What a gift from God. So it took
care of the blues in a hurry and I’m anxiously awaiting visits from Launni and
Dani after Christmas.
Kaleb told me this week he’s still waiting for
Thanksgiving. Normally we have two
families up for the day and the house is full of chaos and laughter, but this
year no one came for various reasons. It
was Kory’s birthday that day so he didn’t want to venture down to my step-mom’s,
who invited us to eat with her, because it’s such a long drive in the car and
he wanted to spend his day at home. I
don’t blame him, as it’s only once every seven years his birthday falls on
Thanksgiving, so he got to call the shots.
But it was weird, sitting down to a turkey dinner with just the three of
us. Kaleb’s body clock says the
Christmas season starts once our house has been invaded with guests, noise,
lots of food and late night card games.
I totally understand that too, and it’s been hard to kick into the
Christmas season without the proper passage of Thanksgiving. But here we are, already in the first week of
December, and time is passing by whether we’re ready for it or not.
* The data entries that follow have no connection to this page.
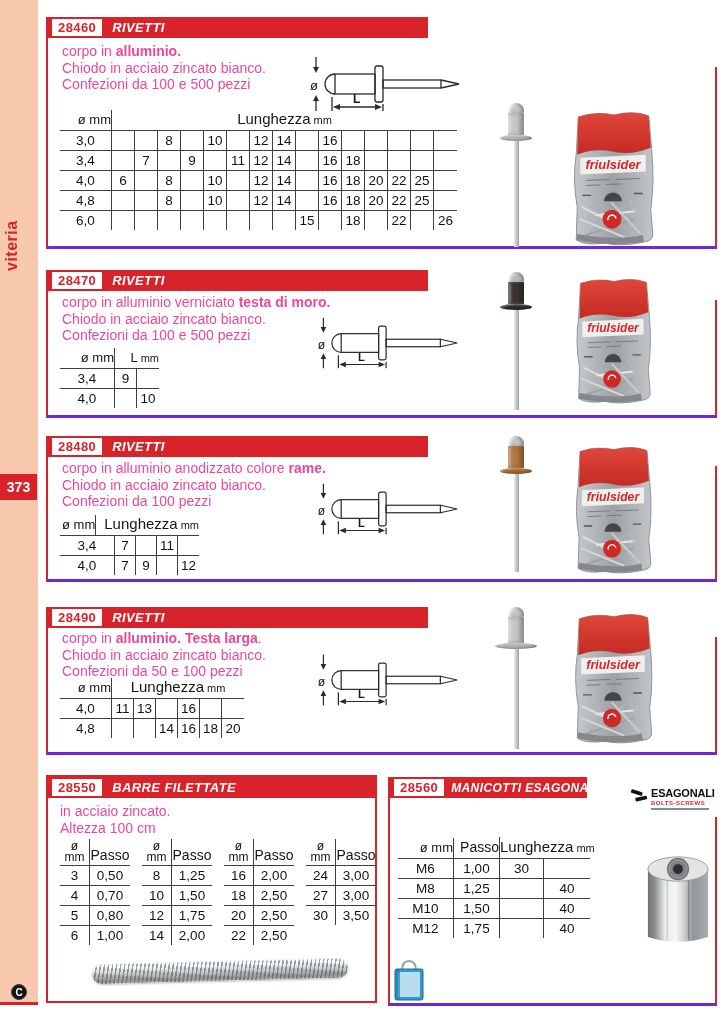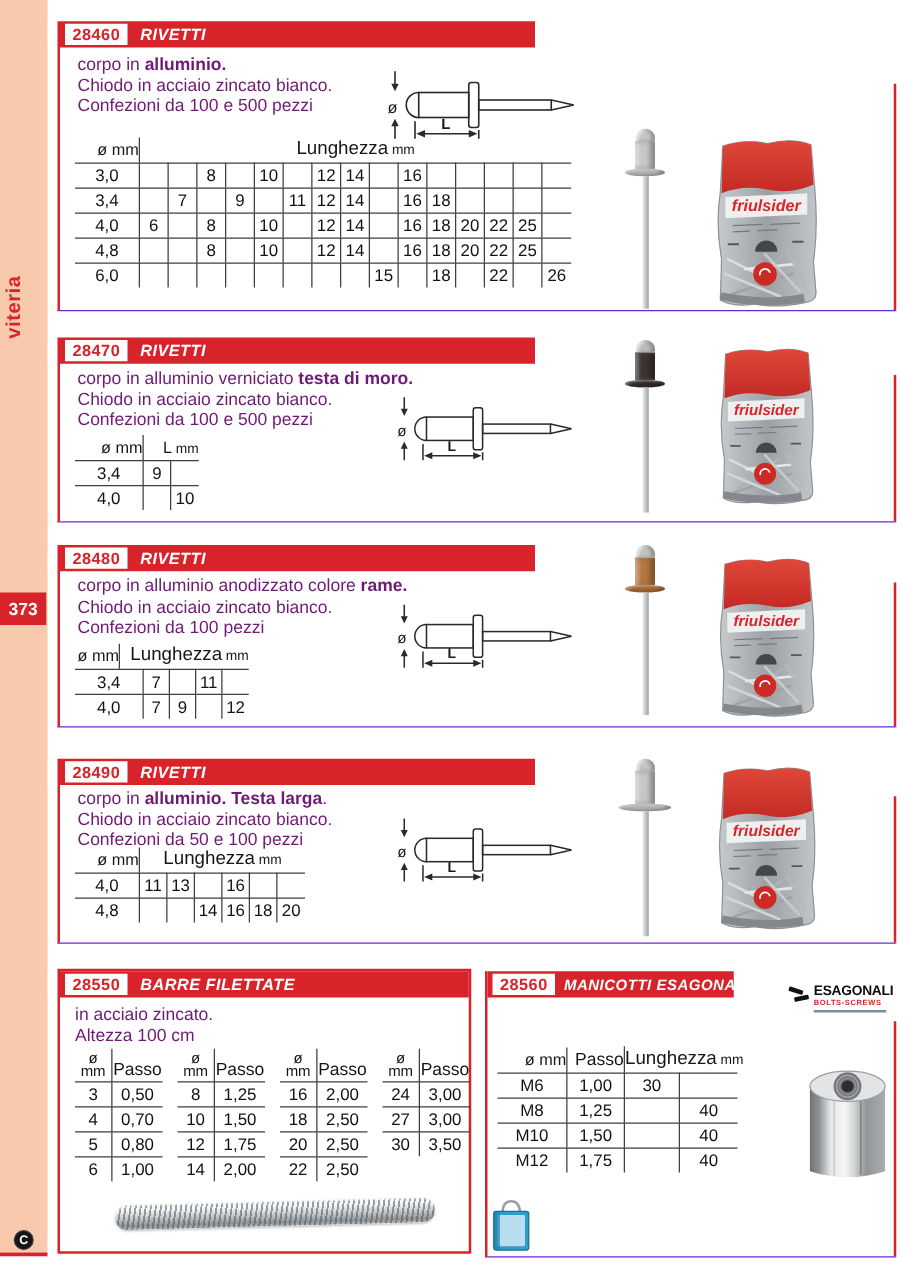--- a/index.html
+++ b/index.html
@@ -13,28 +13,28 @@
     writing-mode:vertical-rl; transform:rotate(180deg); text-align:center;
     font-size:16px; font-weight:bold; color:#d9232b; letter-spacing:.5px; }
   .page-badge { position:absolute; left:0; top:474px; width:37px; height:26px; background:#d9232b;
     color:#fff; font-weight:bold; font-size:14px; text-align:center; line-height:26px; }
   .c-mark { position:absolute; left:11px; top:984px; width:16px; height:16px; border-radius:50%;
     background:#151515; color:#fff; font-size:10px; font-weight:bold; text-align:center; line-height:16px;
     border:1.5px solid #3a3a3a; }
   .side-line { position:absolute; left:0; top:1002px; width:38px; height:3px; background:#d9232b; }
 
   
-  .bx { position:absolute; border-left:2px solid #d9232b; border-bottom:1px solid #6d28d9; background:#fff; }
+  .bx { position:absolute; border-left:2px solid #d9232b; border-bottom:3px solid #6d28d9; background:#fff; }
   .bx-full { border:2px solid #d9232b; }
   .bx-right { position:absolute; right:0; width:2px; bottom:0; background:#d9232b; }
   .bar { position:absolute; left:0; top:0; height:21px; background:#d9232b; display:flex; align-items:center; }
   .code { background:#fff; color:#d9232b; font-weight:bold; font-size:13px; height:17px; line-height:17px;
     padding:0 6px; margin-left:4px; letter-spacing:.4px; }
   .title { color:#fff; font-weight:bold; font-style:italic; font-size:13px; margin-left:10px; letter-spacing:.4px; white-space:nowrap; }
-  .desc { position:absolute; font-size:14px; line-height:16.5px; color:#701a75; }
+  .desc { position:absolute; font-size:14px; line-height:16.5px; color:#ec4899; }
   .desc b { font-weight:bold; }
 
   
   .tbl { position:absolute; }
   .thead { display:flex; align-items:flex-end; font-size:13px; color:#161616; }
   .th { border-right:1px solid #3f3f3f; text-align:right; padding:2px 0 3px 0; }
   .th-open { flex:1; text-align:center; padding-bottom:3px; white-space:nowrap; }
   .th-left { flex:1; text-align:right; padding-left:8px; padding-bottom:3px; white-space:nowrap; }
   .len-big { font-size:15px; }
   .unit { font-size:11px; margin-left:3px; }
I’m certain all my Christmas decorations won’t make it out
of their boxes this year but it will be enough that no one but me will notice
the difference. We cut our tree the day
after Thanksgiving and it sat in a bucket outside until last night. We finally got lights on it but have had no
time to get the ornaments on. Our house
has been a disaster zone all week so finally last night we all took a few hours
and cleaned it up a bit which improved my mood immensely. We’ve just been gone from home so much this
week we’ve only been around long enough to mess it up. (I’m actually writing this in the car while
we are heading to a party as I’ve had no time at home to sit and write.)
I feel so unprepared for Christmas this year, even though
all my shopping is done and most of the presents are wrapped. I haven’t done any baking, I haven’t finished
writing the newsletter and all our cards still need to be addressed. At least Kaleb designed the card and Kory
drew it, so that was one thing off my list.
I just feel overwhelmed – not just with things to do, but with
emotions. And I hope my Daddy’s words
are right, as he often used to tell me, “This too, shall pass.”
(All the photos today were taken from our deck throughout the day on December 1st.)